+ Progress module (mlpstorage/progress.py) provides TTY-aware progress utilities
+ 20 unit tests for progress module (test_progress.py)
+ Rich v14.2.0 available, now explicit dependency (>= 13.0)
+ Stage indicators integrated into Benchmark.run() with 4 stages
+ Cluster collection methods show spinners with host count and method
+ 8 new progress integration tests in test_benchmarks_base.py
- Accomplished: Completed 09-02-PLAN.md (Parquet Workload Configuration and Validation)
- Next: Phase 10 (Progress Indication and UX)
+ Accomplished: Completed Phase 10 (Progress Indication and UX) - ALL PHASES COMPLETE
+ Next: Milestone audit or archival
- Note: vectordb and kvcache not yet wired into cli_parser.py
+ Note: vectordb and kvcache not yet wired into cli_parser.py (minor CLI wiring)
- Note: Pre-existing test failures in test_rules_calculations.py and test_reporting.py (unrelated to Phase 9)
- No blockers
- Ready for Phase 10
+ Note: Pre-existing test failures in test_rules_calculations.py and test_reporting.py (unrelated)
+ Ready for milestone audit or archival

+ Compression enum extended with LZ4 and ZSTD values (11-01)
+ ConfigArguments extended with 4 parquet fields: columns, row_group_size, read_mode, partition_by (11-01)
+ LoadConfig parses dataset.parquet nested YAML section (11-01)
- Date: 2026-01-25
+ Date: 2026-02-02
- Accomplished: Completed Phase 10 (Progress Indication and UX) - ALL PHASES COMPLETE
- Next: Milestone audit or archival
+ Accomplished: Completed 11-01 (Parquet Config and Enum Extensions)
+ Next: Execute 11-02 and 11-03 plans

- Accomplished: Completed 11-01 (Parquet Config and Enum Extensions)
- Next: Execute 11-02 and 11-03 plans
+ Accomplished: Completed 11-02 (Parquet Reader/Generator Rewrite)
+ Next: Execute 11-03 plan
┄┄┄┄┄┄┄┄┄┄┄┄┄┄┄┄┄┄┄┄
Give back exactly the lines from the line holding "- No blockers" through the last line of the listing, including both.

# Output for this task
- No blockers
- Ready for Phase 10
+ Note: Pre-existing test failures in test_rules_calculations.py and test_reporting.py (unrelated)
+ Ready for milestone audit or archival

+ Compression enum extended with LZ4 and ZSTD values (11-01)
+ ConfigArguments extended with 4 parquet fields: columns, row_group_size, read_mode, partition_by (11-01)
+ LoadConfig parses dataset.parquet nested YAML section (11-01)
- Date: 2026-01-25
+ Date: 2026-02-02
- Accomplished: Completed Phase 10 (Progress Indication and UX) - ALL PHASES COMPLETE
- Next: Milestone audit or archival
+ Accomplished: Completed 11-01 (Parquet Config and Enum Extensions)
+ Next: Execute 11-02 and 11-03 plans

- Accomplished: Completed 11-01 (Parquet Config and Enum Extensions)
- Next: Execute 11-02 and 11-03 plans
+ Accomplished: Completed 11-02 (Parquet Reader/Generator Rewrite)
+ Next: Execute 11-03 plan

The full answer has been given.